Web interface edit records
===============

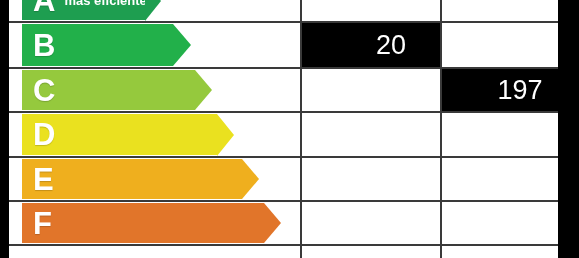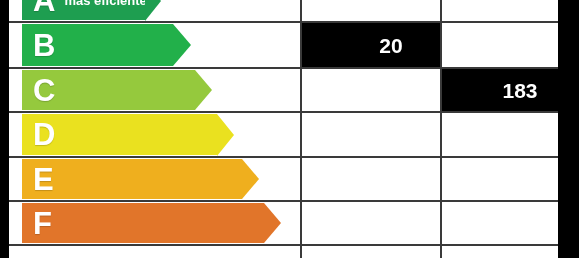"20" .cell span { font-size: 21px -> 27px; font-weight: bold -> normal }
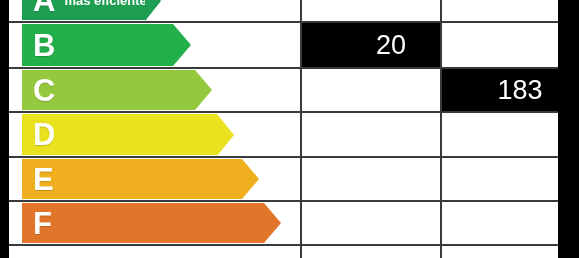"183" span { text: 183 -> 197 }
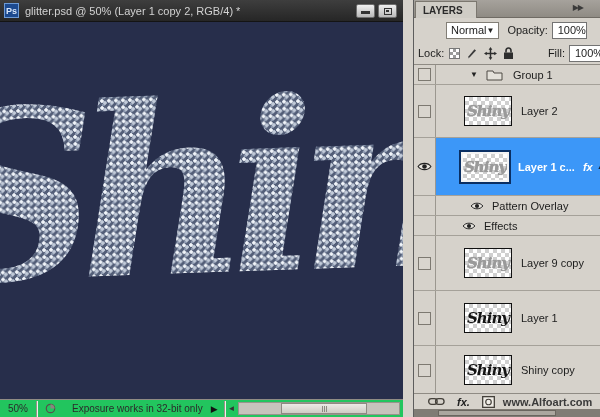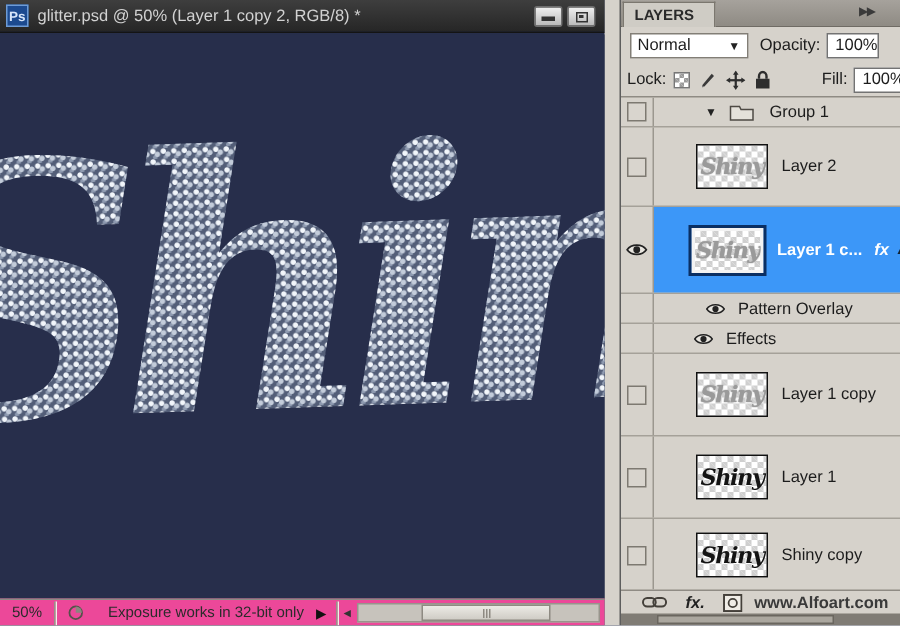"glitter.psd @ 50% (Layer 1" div.title-text { text: RGB/8 -> RGB/4 }
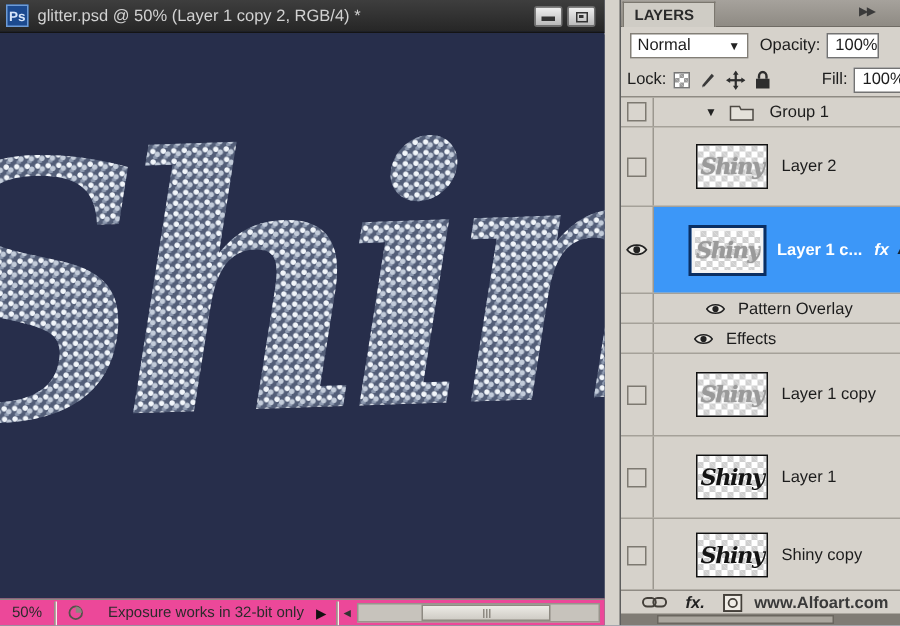"Normal" .blend-row { padding-left: none -> 26px }
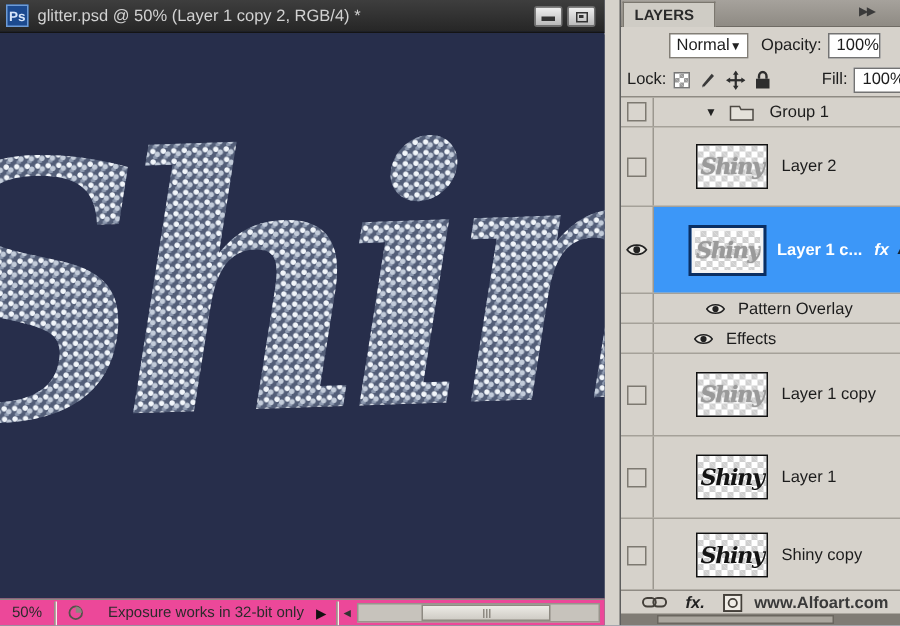"Layer 1 copy" span.lname { text: 1 -> 9 }
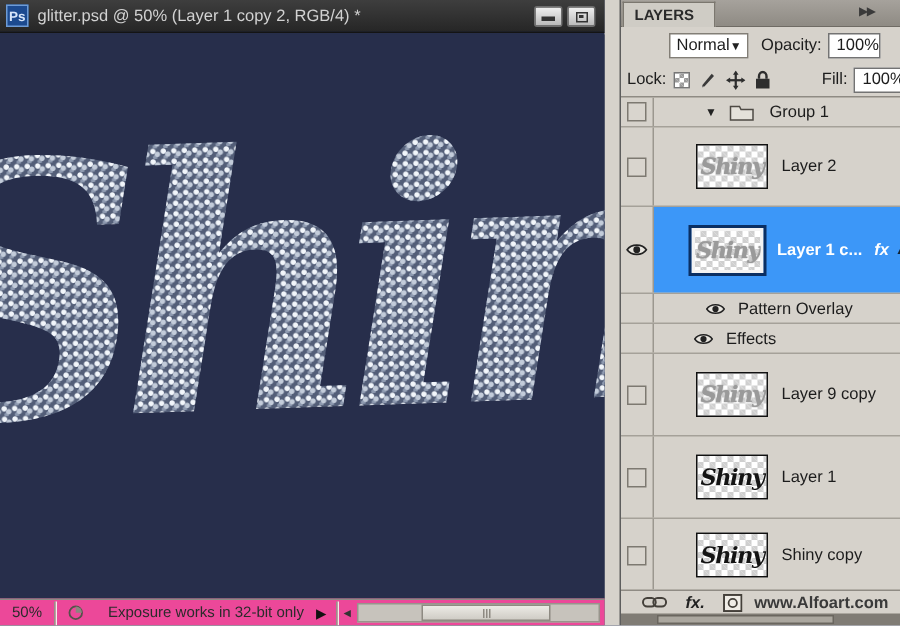"50%" .status-bar { background: #ec4899 -> #22c55e }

===============

The data needs to be reproduced exactly, please, apart from its pictures.

Solution to the problem:
"20" .cell span { font-size: 21px -> 27px; font-weight: bold -> normal }
"183" span { text: 183 -> 197 }
"glitter.psd @ 50% (Layer 1" div.title-text { text: RGB/8 -> RGB/4 }
"Normal" .blend-row { padding-left: none -> 26px }
"Layer 1 copy" span.lname { text: 1 -> 9 }
"50%" .status-bar { background: #ec4899 -> #22c55e }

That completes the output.